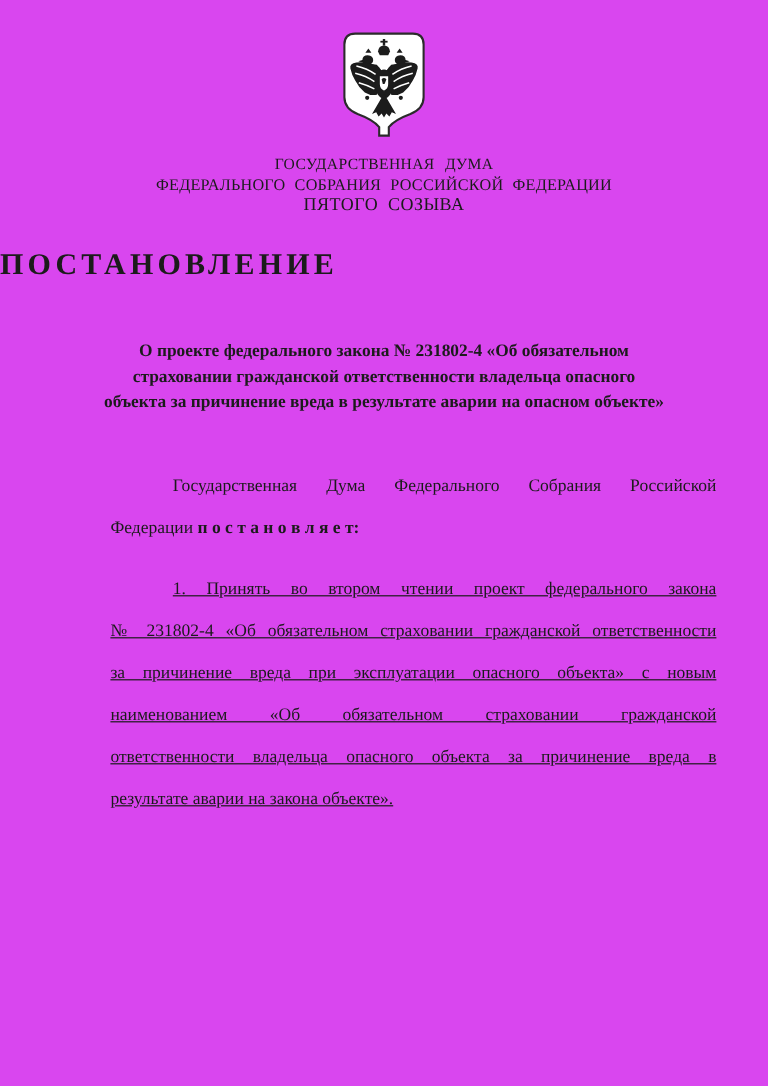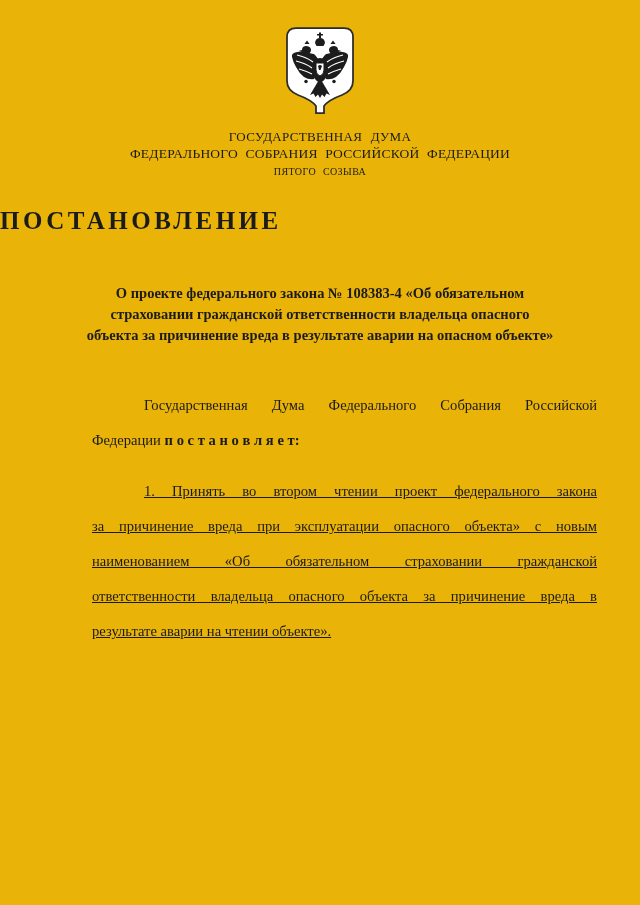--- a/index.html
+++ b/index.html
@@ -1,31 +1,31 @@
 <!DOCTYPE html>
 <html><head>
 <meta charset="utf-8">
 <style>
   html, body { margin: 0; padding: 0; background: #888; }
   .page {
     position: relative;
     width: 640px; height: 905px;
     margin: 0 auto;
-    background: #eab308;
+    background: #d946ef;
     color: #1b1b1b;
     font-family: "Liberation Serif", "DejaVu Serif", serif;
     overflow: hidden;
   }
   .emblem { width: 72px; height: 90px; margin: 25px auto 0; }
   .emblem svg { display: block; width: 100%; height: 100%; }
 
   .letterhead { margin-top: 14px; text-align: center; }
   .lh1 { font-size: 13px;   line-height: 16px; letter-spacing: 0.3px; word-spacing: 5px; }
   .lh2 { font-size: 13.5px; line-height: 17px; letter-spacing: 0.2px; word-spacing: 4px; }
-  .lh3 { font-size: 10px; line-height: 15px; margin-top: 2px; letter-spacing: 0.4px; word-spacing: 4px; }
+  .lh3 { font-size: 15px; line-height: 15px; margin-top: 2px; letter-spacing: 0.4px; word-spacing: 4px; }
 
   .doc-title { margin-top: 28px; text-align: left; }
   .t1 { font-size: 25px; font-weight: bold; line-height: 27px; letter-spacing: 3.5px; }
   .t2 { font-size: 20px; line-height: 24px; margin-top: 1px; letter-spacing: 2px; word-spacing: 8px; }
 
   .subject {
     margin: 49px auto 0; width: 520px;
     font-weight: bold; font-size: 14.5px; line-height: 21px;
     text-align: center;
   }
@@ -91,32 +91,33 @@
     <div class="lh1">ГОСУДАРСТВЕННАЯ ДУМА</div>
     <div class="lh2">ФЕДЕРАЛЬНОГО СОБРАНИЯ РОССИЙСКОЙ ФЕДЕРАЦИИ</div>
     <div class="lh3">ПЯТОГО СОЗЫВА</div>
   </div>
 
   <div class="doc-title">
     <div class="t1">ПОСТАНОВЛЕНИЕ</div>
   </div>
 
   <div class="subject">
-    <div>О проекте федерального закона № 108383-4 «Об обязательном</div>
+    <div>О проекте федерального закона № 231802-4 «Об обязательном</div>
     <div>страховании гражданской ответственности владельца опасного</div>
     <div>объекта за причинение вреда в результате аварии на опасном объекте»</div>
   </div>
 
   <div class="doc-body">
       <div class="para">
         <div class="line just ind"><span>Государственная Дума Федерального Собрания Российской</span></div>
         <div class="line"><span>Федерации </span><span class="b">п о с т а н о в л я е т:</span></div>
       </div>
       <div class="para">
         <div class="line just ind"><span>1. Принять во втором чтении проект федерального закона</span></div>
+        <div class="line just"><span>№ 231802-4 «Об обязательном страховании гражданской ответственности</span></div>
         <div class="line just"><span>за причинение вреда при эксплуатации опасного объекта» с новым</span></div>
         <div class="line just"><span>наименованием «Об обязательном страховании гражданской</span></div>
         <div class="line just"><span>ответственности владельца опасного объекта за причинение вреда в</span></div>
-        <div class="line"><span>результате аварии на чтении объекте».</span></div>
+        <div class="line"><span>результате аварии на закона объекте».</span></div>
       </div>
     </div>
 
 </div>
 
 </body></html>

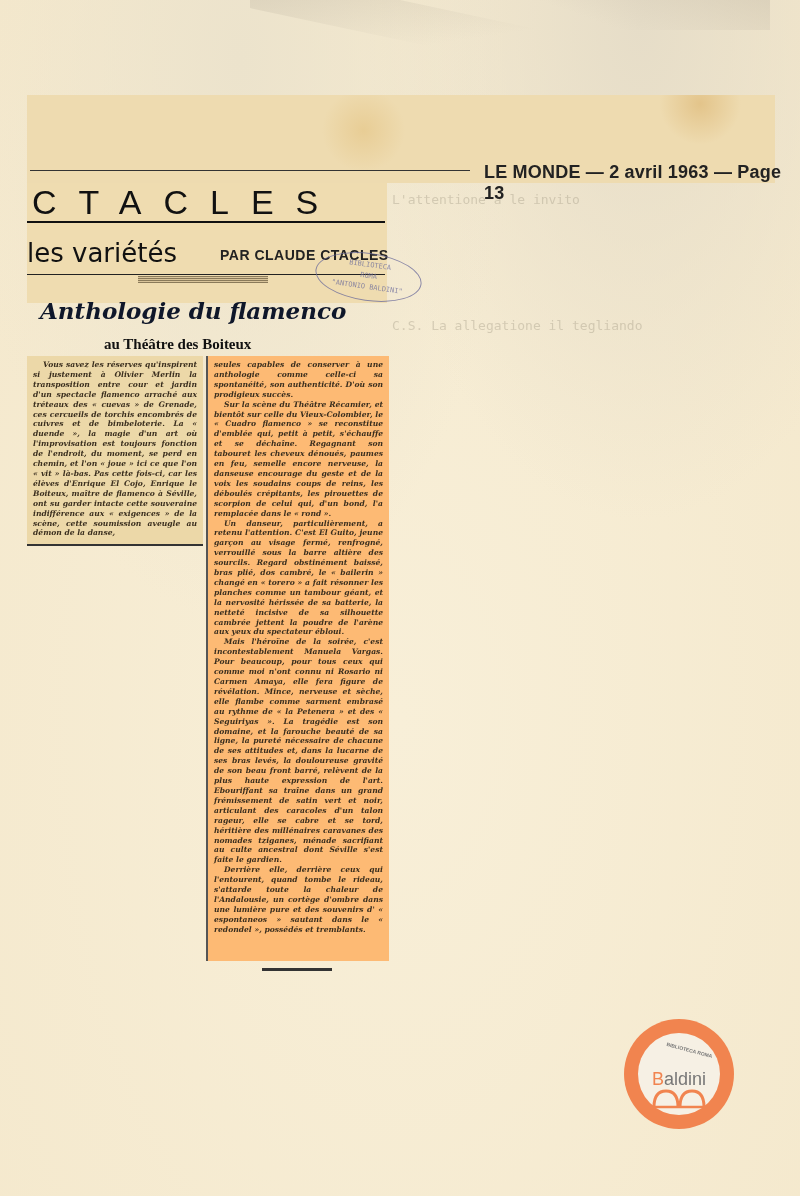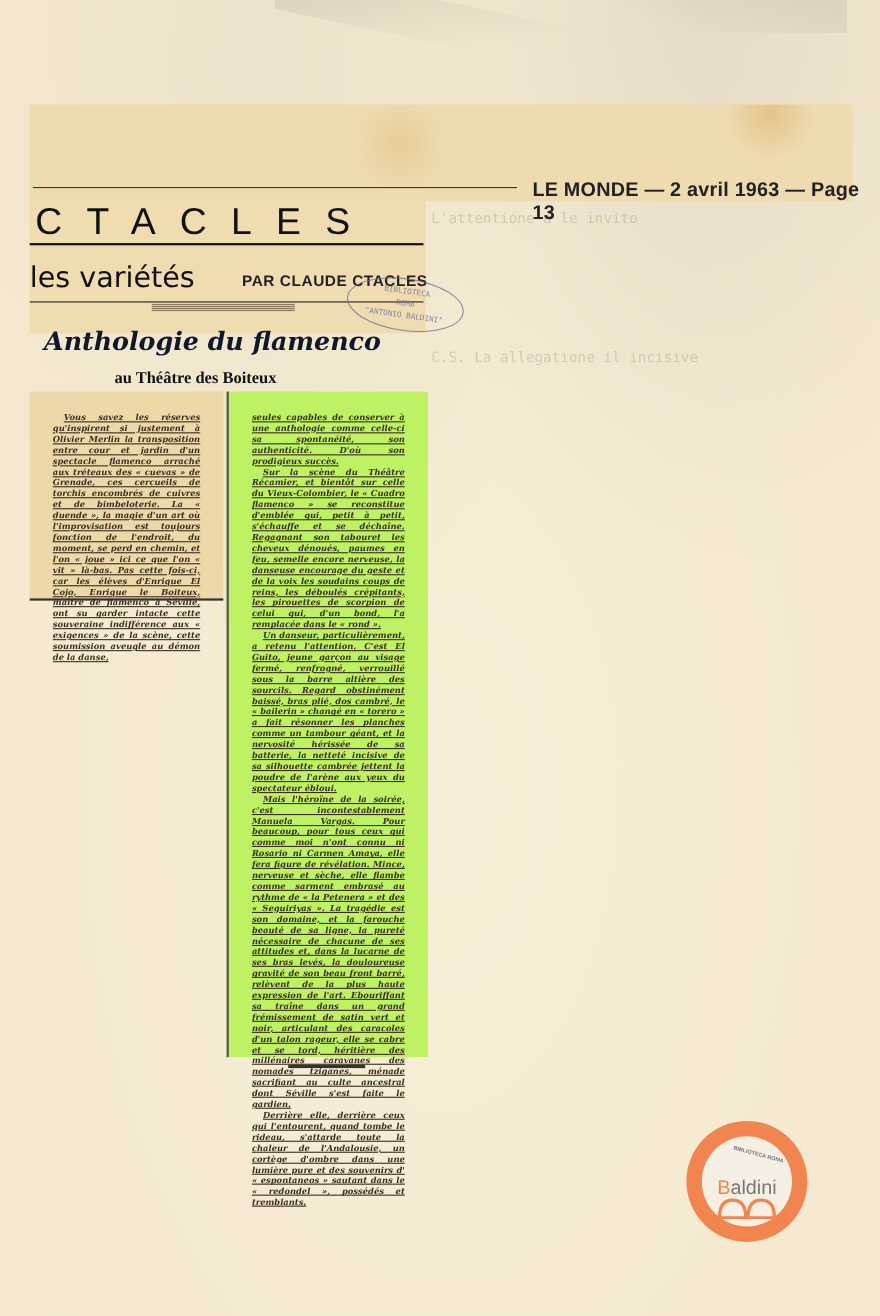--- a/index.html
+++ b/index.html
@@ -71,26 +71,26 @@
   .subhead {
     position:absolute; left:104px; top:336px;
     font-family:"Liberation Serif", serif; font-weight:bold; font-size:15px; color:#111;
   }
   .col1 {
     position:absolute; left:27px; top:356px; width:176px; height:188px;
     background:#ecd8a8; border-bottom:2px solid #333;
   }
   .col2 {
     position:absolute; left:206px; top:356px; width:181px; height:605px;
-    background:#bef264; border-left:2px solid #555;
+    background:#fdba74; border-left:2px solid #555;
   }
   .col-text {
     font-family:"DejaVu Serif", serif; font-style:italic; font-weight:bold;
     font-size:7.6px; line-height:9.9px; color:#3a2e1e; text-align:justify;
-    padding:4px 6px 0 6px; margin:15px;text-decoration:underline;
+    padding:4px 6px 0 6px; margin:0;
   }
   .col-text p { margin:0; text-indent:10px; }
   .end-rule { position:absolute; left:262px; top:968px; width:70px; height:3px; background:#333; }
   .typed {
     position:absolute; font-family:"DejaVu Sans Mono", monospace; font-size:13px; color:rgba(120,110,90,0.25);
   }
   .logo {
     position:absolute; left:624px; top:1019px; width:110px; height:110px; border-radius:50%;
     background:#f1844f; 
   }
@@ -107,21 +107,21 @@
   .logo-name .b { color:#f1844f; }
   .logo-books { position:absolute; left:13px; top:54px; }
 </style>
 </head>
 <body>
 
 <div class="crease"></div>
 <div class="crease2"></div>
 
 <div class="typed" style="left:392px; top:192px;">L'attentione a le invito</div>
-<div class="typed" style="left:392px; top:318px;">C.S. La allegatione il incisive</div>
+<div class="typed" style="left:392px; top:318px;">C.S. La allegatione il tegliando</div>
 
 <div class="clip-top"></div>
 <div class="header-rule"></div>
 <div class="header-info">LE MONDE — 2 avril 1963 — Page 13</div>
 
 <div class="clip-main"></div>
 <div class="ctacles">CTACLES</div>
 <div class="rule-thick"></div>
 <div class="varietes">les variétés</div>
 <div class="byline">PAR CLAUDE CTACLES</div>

**TASK**
Would you show all lines of the material above that contain the word "auto"?

**EXERCISE RESPONSE**
     margin: 0 auto;
   .emblem { width: 72px; height: 90px; margin: 25px auto 0; }
     margin: 49px auto 0; width: 520px;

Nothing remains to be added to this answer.